--- ACTION ITEM ---
Using the records that follow, reproduce exactly the lines starting at the line containing "color: #701a75 ->" and ending at the line containing "text-decoration: underline ->". Include both end lines and no pictures.

--- DATA EXTRACT ---
------------------------------------------------------------

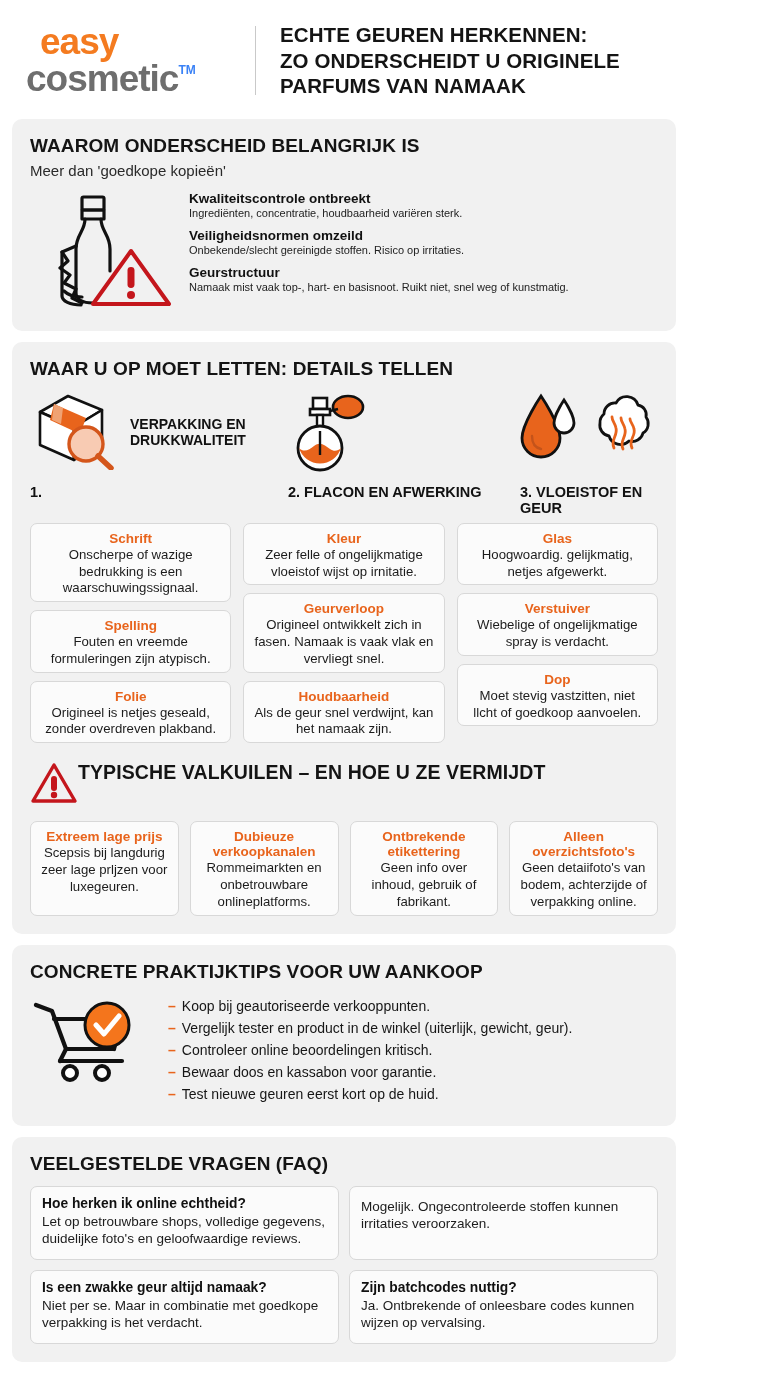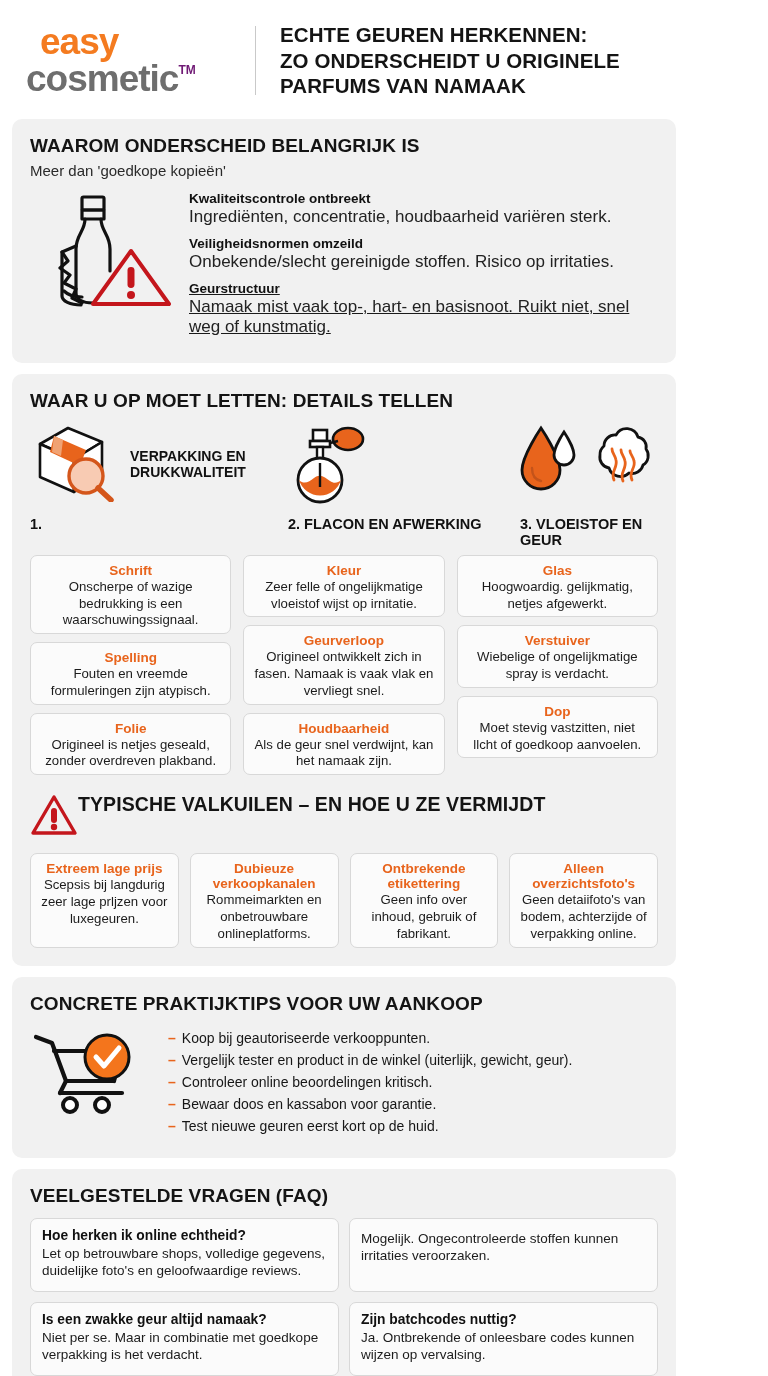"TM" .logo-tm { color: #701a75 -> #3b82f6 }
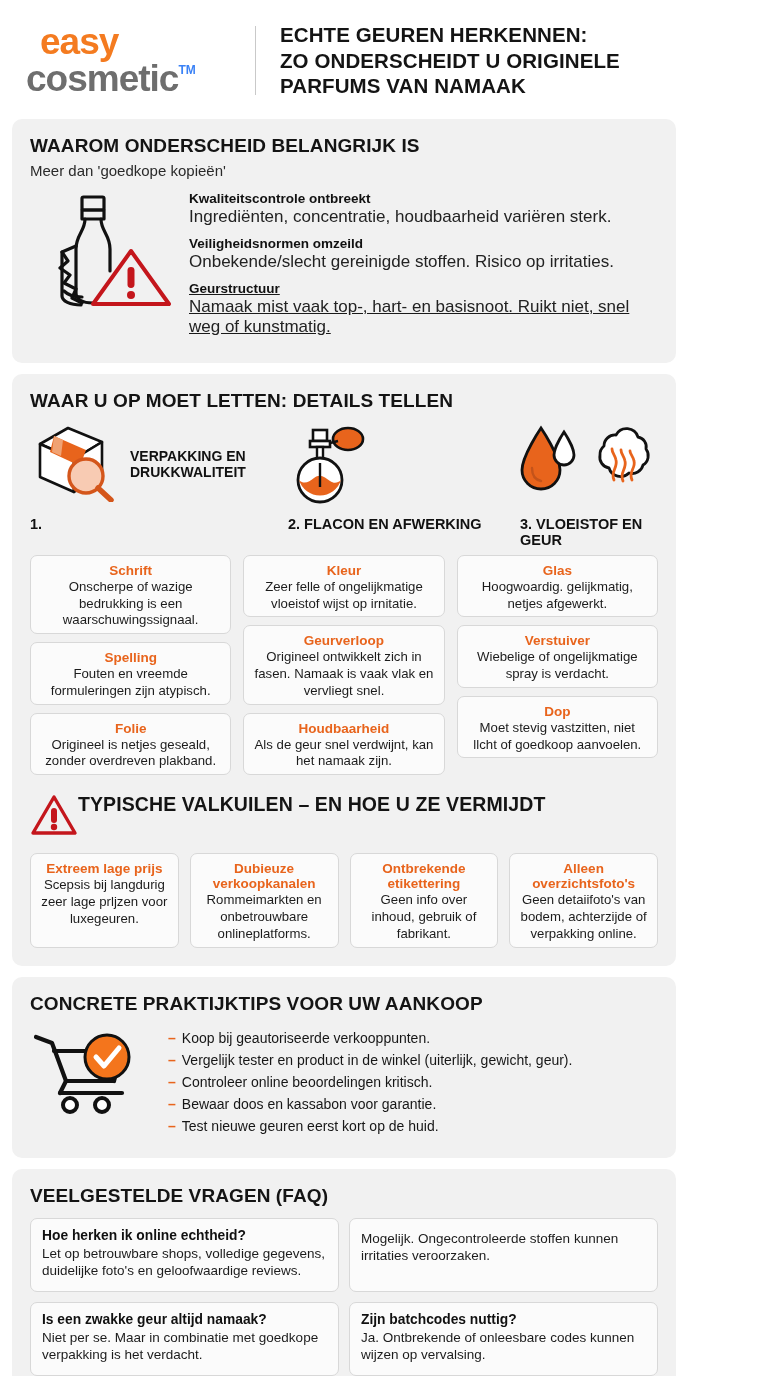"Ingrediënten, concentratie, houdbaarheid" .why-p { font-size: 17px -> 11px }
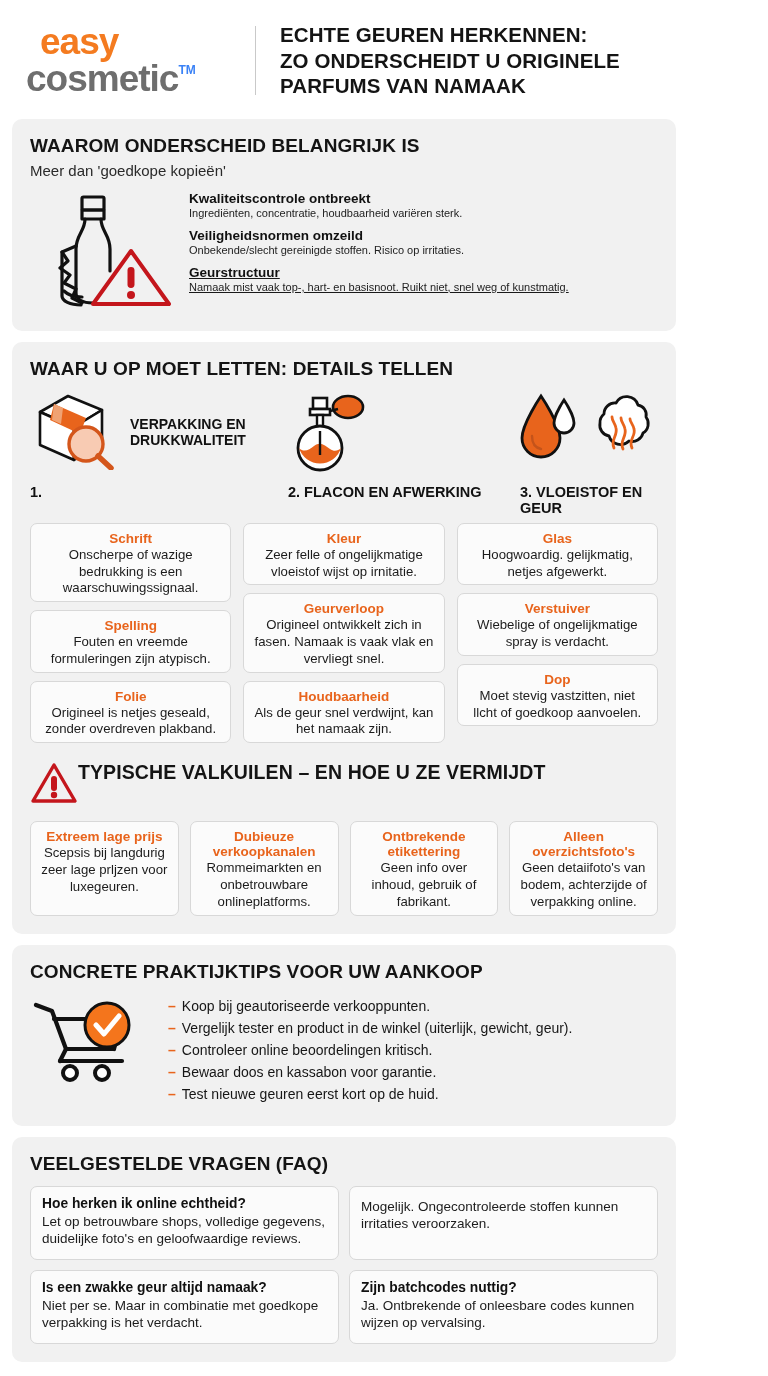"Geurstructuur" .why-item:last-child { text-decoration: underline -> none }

------------------------------------------------------------

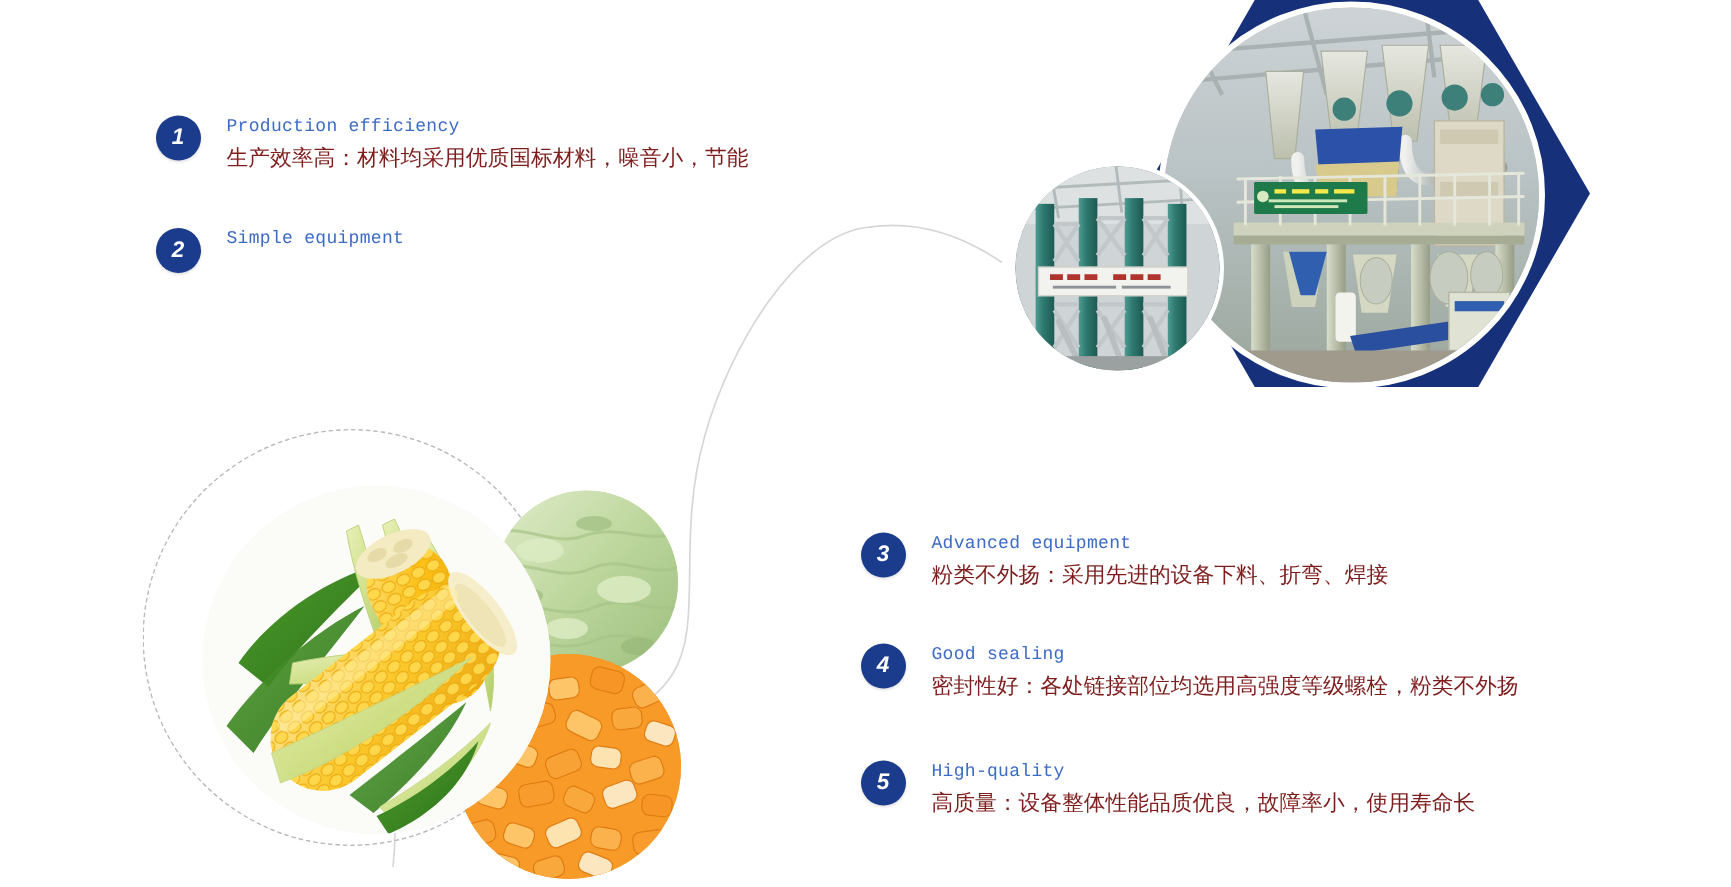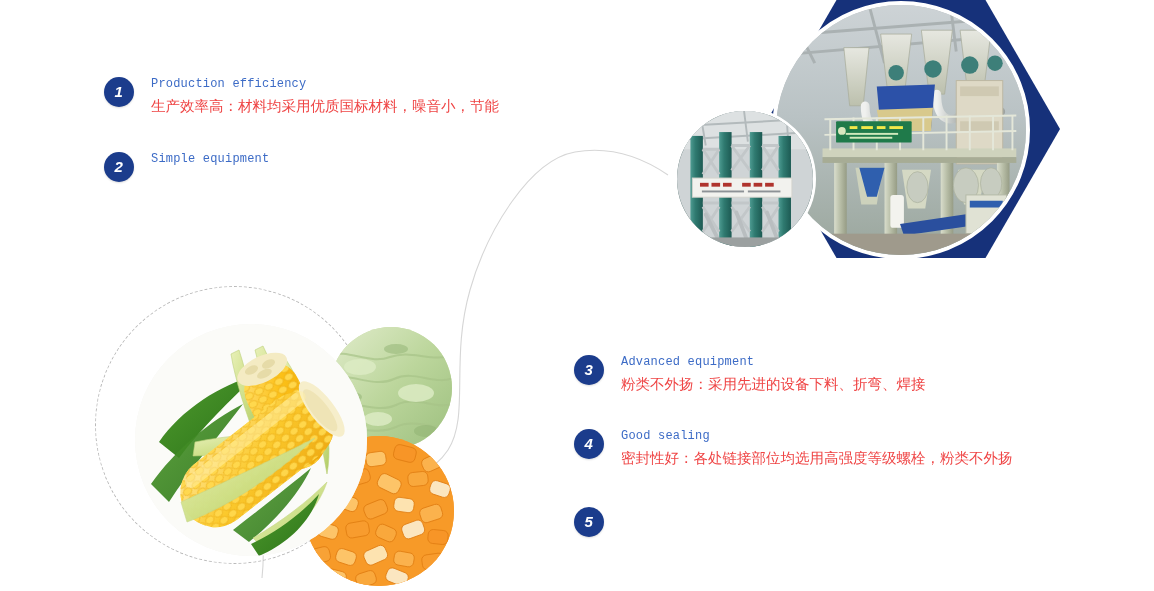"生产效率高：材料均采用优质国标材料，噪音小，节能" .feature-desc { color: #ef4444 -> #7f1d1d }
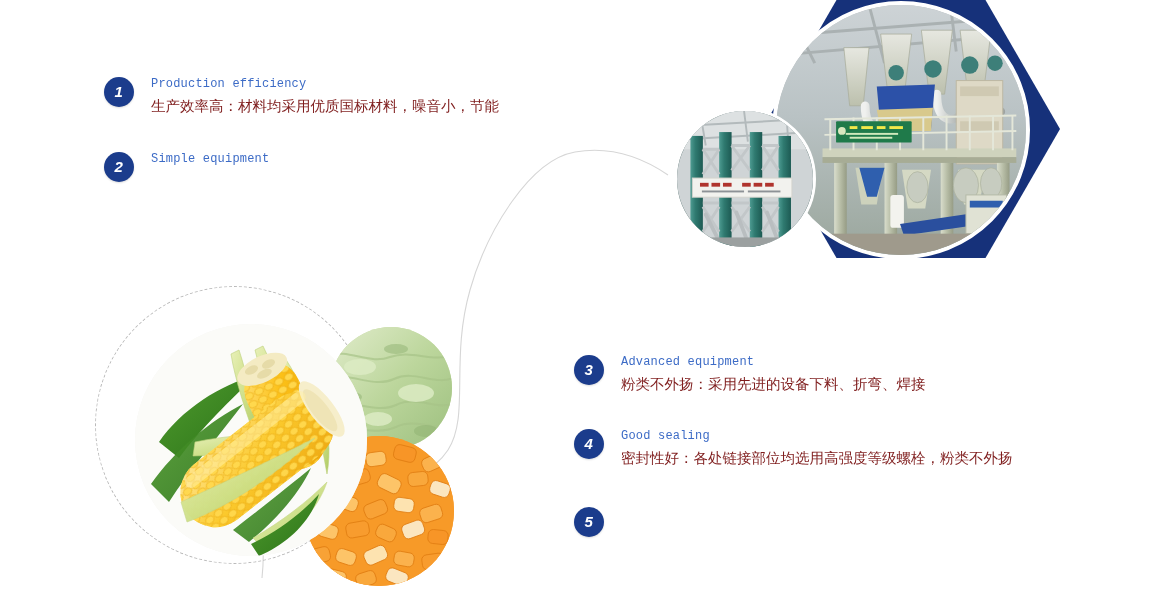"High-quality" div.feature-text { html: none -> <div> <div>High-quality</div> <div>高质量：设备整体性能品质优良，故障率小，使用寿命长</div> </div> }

------------------------------------------------------------

--- ANSWER BOX ---
"TM" .logo-tm { color: #701a75 -> #3b82f6 }
"Ingrediënten, concentratie, houdbaarheid" .why-p { font-size: 17px -> 11px }
"Geurstructuur" .why-item:last-child { text-decoration: underline -> none }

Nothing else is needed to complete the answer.